I spent the week at ICML, and this paper on generative models is one of my favourites so far:

- Jascha Sohl-Dickstein, Eric Weiss, Niru Maheswaranathan, Surya Ganguli: Deep Unsupervised Learning using Nonequilibrium Thermodynamics.

To be clear: this post doesn't add much to the presentation of the paper, but I will attempt to summarise my understanding of it. Also, I want to make clear that this is not my work.

Unsupervised learning has been one of the most interesting areas of machine learning in the last decades, but it is in the spotlight again since the deep learning crowd started to care about it. Unsupervised learning is hard because evaluating the loss function people want to use (log likelihood) is intractable for most interesting models.
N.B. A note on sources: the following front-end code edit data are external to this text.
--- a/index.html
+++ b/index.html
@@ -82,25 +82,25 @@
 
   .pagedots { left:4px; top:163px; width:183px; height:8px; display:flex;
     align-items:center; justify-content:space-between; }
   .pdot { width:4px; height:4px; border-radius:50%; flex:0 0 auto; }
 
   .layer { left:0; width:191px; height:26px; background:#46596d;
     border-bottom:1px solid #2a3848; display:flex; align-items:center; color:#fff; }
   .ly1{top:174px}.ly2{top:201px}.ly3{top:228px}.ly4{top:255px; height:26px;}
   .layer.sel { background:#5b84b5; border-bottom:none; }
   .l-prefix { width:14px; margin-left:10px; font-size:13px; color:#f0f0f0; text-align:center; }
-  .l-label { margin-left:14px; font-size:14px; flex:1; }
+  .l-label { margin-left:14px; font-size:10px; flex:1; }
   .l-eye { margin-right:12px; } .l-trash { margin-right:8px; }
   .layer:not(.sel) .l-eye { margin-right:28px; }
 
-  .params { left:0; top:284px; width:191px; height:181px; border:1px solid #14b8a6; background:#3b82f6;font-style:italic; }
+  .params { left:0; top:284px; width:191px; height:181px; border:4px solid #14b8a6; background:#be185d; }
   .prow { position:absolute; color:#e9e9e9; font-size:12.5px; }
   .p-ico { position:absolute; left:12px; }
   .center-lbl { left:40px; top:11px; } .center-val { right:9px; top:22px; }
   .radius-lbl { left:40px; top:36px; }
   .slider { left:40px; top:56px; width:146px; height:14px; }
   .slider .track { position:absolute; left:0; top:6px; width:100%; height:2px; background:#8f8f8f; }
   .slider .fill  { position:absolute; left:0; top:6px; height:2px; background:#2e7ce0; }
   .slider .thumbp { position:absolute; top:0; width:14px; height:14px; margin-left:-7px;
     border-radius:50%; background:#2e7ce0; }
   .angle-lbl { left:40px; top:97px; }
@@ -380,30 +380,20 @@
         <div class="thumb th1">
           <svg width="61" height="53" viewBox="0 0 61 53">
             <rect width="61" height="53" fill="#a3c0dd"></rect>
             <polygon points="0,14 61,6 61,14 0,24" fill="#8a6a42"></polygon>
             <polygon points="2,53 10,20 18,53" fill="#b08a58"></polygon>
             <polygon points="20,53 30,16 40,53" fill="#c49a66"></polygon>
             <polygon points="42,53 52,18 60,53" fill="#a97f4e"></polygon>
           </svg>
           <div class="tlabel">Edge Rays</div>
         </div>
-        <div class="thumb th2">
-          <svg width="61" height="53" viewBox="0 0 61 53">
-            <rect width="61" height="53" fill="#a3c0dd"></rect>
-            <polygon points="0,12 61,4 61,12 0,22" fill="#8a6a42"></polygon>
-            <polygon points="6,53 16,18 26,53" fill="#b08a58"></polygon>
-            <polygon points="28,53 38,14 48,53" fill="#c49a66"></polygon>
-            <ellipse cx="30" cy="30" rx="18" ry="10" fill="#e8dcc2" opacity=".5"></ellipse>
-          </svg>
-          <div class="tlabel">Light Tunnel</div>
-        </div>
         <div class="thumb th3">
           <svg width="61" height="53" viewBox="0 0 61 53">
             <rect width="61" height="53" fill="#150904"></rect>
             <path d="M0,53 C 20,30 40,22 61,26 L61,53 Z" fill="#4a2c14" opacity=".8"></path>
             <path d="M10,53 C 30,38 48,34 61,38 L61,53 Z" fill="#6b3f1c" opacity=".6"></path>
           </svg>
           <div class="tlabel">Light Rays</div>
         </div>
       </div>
Therefore people come up with

- alternative objective functions, such as adversarial training, maximum mean discrepancy, or pseudolikelihood, which can be evaluated for a large class of interesting models
- alternative optimisation methods or approximate inference methods such as contrastive divergence or variational Bayes
- models that have some nice properties. This paper is an example of the latter

#### The key idea behind the paper

What we typically try to do in representation learning is to map data to a latent representation. While the Data can have arbitrarily complex distribution along some complicated nonlinear manifold, we want the computed latent representations to have a nice distribution, like a multivariate Gaussian.
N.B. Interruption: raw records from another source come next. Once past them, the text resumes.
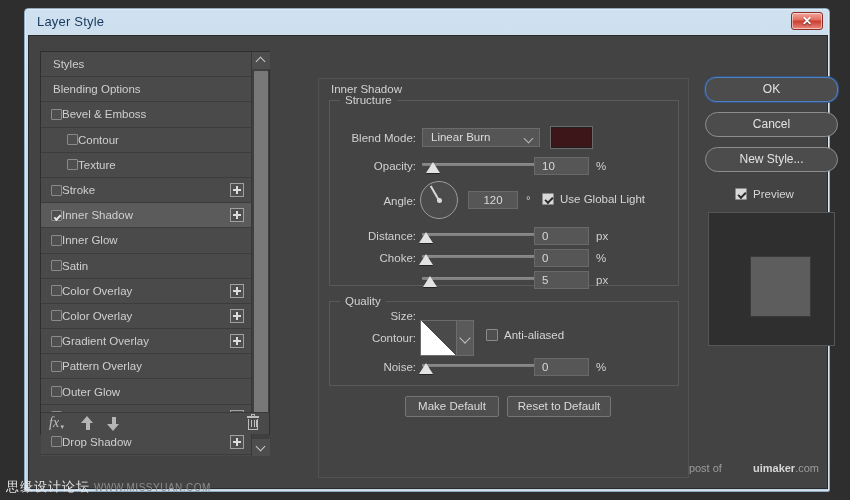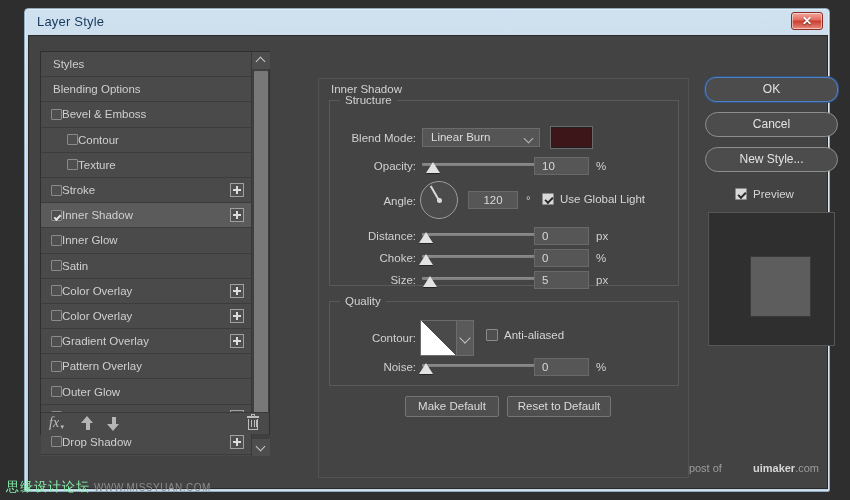--- a/index.html
+++ b/index.html
@@ -248,21 +248,21 @@
   }
   .preview-inner{
     position:absolute;left:42px;top:44px;width:59px;height:59px;
     background:#5d5d5d;box-shadow:0 0 0 1px #3a3a3a;
   }
 
   
   .wm-left{
     position:absolute;left:6px;bottom:4px;color:#9a9a9a;font-size:11px;white-space:nowrap;
   }
-  .wm-left .cn{font-size:13px;color:#86efac;letter-spacing:1px;margin-top:48px;}
+  .wm-left .cn{font-size:13px;color:#e5e5e5;letter-spacing:1px;margin-top:48px;}
   .wm-left .url{font-size:10px;color:#8d8d8d;letter-spacing:.5px;margin-left:4px;}
   .wm-right{
     position:absolute;right:8px;bottom:14px;color:#9d9d9d;font-size:11px;
   }
   .wm-right b{color:#d5d5d5;margin-left:28px;}
 </style>
 </head>
 <body>
 
 <div id="root">
@@ -439,21 +439,21 @@
             <div class="rlabel" style="left:0;">Choke:</div>
             <div class="slider" style="left:92px;top:4px;width:149px;">
               <div class="track"></div>
               <div class="knob" style="left:-3px;"></div>
             </div>
             <div class="field" style="left:204px;top:2px;width:55px;">0</div>
             <div class="unit" style="left:266px;top:2px;">%</div>
           </div>
 
           <div class="row" style="top:168px;">
-            <div class="rlabel" style="left:0;">Size:</div>
+            <div class="rlabel" style="left:0;margin-top:36px;">Size:</div>
             <div class="slider" style="left:92px;top:4px;width:149px;">
               <div class="track"></div>
               <div class="knob" style="left:1px;"></div>
             </div>
             <div class="field" style="left:204px;top:2px;width:55px;">5</div>
             <div class="unit" style="left:266px;top:2px;">px</div>
           </div>
         </div>
 
         <div class="group quality">

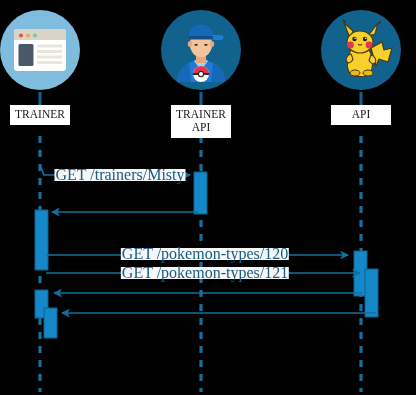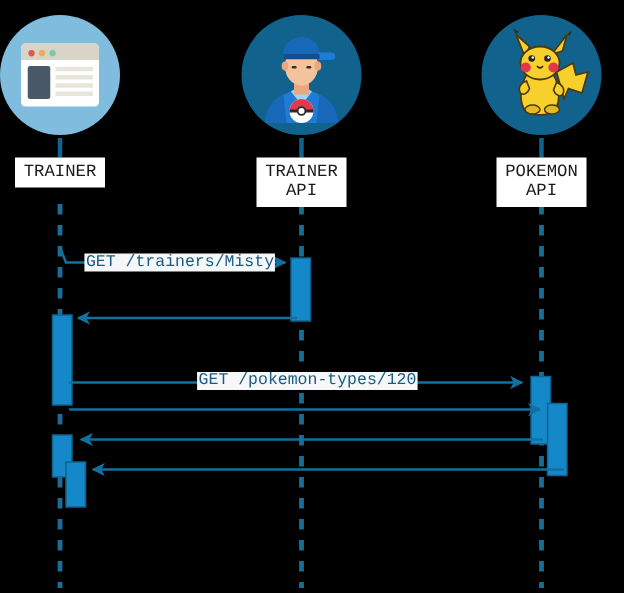--- a/index.html
+++ b/index.html
@@ -6,21 +6,21 @@
     margin: 0;
     padding: 0;
     background: #000000;
   }
   #canvas {
     position: relative;
     width: 416px;
     height: 395px;
     background: #000000;
     overflow: hidden;
-    font-family: Liberation Mono, monospace;
+    font-family: Liberation Serif, serif;
   }
   .svg-layer {
     position: absolute;
     left: 0;
     top: 0;
     width: 416px;
     height: 395px;
   }
 
   
@@ -54,21 +54,21 @@
     overflow: hidden;
     box-sizing: border-box;
   }
   .namebox span { display: block; }
 
   
   .msglabel {
     position: absolute;
     background: #f5f7f8;
     color: #1a5c80;
-    font-size: 11px;
+    font-size: 16px;
     line-height: 12px;
     white-space: nowrap;
     padding: 0 1px;
     transform: translate(-50%, -50%);
   }
 </style>
 </head>
 <body>
 
 <div id="canvas">
@@ -211,22 +211,22 @@
         <circle cx="33.5" cy="29" r="2.2" fill="#2b2317"></circle>
         <circle cx="34.2" cy="28.3" r="0.8" fill="#ffffff"></circle>
         <circle cx="44" cy="29" r="2.2" fill="#2b2317"></circle>
         <circle cx="44.7" cy="28.3" r="0.8" fill="#ffffff"></circle>
 
         <path d="M37,34 q2,2.5 4,0" stroke="#2b2317" stroke-width="1.1" fill="none"></path>
       </svg>
     </div>
   </div>
   <div class="namebox" style="left:331px; top:105px;">
-    <span>POKEMON</span>
     <span>API</span>
   </div>
 
   <div class="msglabel" style="left:120px; top:175px;">GET /trainers/Misty</div>
 
   <div class="msglabel" style="left:205px; top:254px;">GET /pokemon-types/120</div>
 
+  <div class="msglabel" style="left:205px; top:273px;">GET /pokemon-types/121</div>
 
 </div>
 
 </body></html>

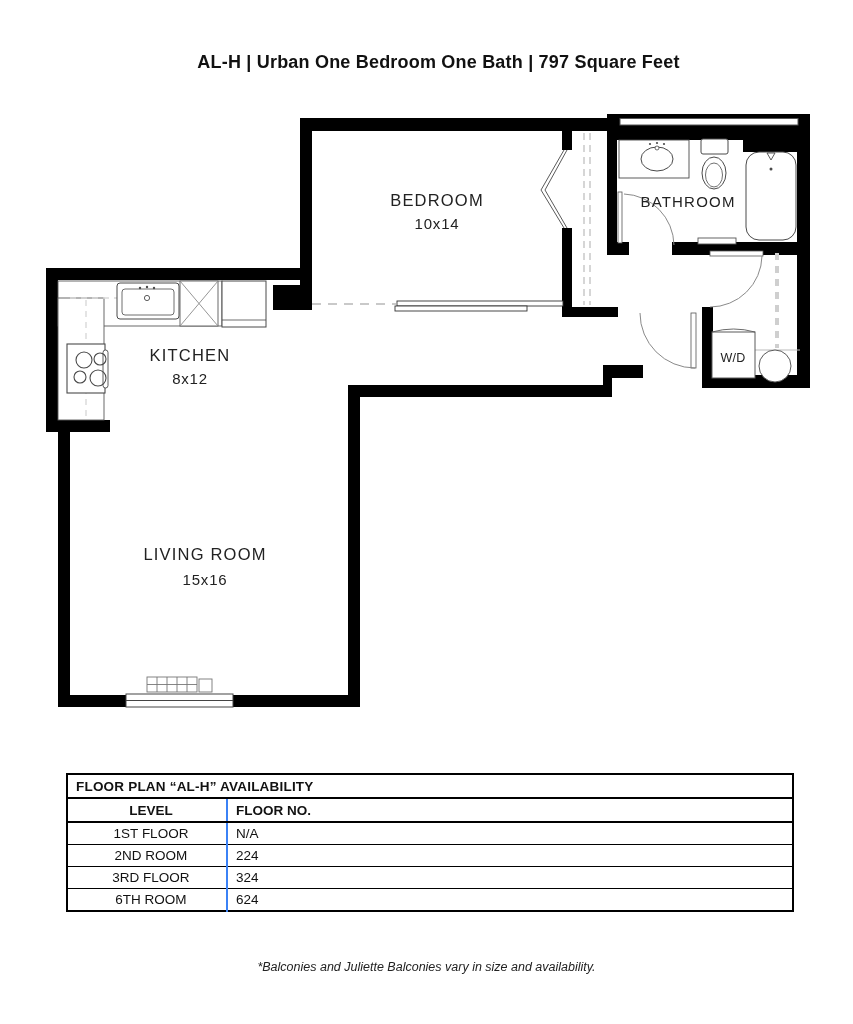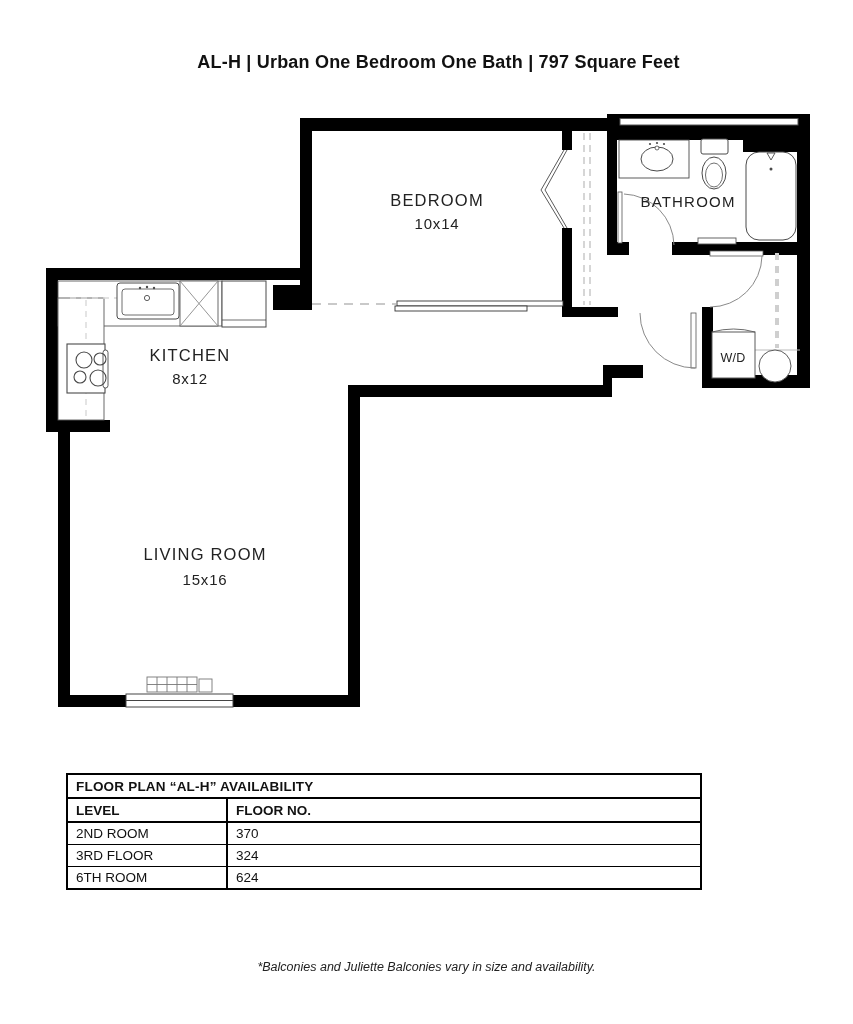--- a/index.html
+++ b/index.html
@@ -12,38 +12,38 @@
     text-align:center;font-size:18px;font-weight:bold;letter-spacing:.2px;
     color:#111;margin:12px;
   }
   .plan-svg{position:absolute;left:0;top:0;}
   .plan-svg text{font-family:"Liberation Sans",sans-serif;fill:#222;}
   .room-label{font-size:16.5px;letter-spacing:1.2px;}
   .room-dims{font-size:15px;letter-spacing:.8px;}
   .wd-label{font-size:12.5px;letter-spacing:.3px;}
 
   .availability{
-    position:absolute;left:66px;top:773px;width:636px;
+    position:absolute;left:66px;top:773px;width:728px;
     border-collapse:collapse;table-layout:fixed;
     font-size:13.5px;color:#111;
   }
   .availability td{
     border:0;padding:0 0 0 8px;vertical-align:middle;
     white-space:nowrap;overflow:hidden;
   }
   .availability{border:2px solid #000;}
   .availability .title-row td{
     height:22px;font-weight:bold;border-bottom:2px solid #000;letter-spacing:.2px;
   }
   .availability .head-row td{
     height:22px;font-weight:bold;border-bottom:2px solid #000;
   }
   .availability .data-row td{height:21px;border-bottom:1px solid #000;}
   .availability .data-row:last-child td{border-bottom:0;}
-  .availability td.col-level{border-right:2px solid #000000;}
+  .availability td.col-level{border-right:2px solid #3b82f6;text-align:center;}
 
   .footnote{
     position:absolute;left:0;top:960px;width:853px;text-align:center;
     font-size:12.5px;font-style:italic;color:#222;
   }
 </style>
 </head>
 <body>
 
 <h1 class="page-title">AL-H | Urban One Bedroom One Bath | 797 Square Feet</h1>
@@ -206,22 +206,26 @@
     </colgroup>
   <tbody>
     <tr class="title-row">
       <td colspan="2">FLOOR PLAN “AL-H” AVAILABILITY</td>
     </tr>
     <tr class="head-row">
       <td class="col-level">LEVEL</td>
       <td>FLOOR NO.</td>
     </tr>
     <tr class="data-row">
+      <td class="col-level">1ST FLOOR</td>
+      <td>N/A</td>
+    </tr>
+    <tr class="data-row">
       <td class="col-level">2ND ROOM</td>
-      <td>370</td>
+      <td>224</td>
     </tr>
     <tr class="data-row">
       <td class="col-level">3RD FLOOR</td>
       <td>324</td>
     </tr>
     <tr class="data-row">
       <td class="col-level">6TH ROOM</td>
       <td>624</td>
     </tr>
   </tbody>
This paper takes this idea very explicitly using a stochastic mapping to turn data into a representation: a random diffusion process. If you take any data, and apply Brownian motion-like stochastic process to this, you will end up with a standard Gaussian distributed variable, due to the stationarity of the Brownian motion. Below image shows an example: 2D observations (left) have a complex data distribution along the Swiss roll manifold. If one applies Brownian motion to each datapoint, the complicated structure starts to diffuse, and eventually the data is scrambled to become white noise (right).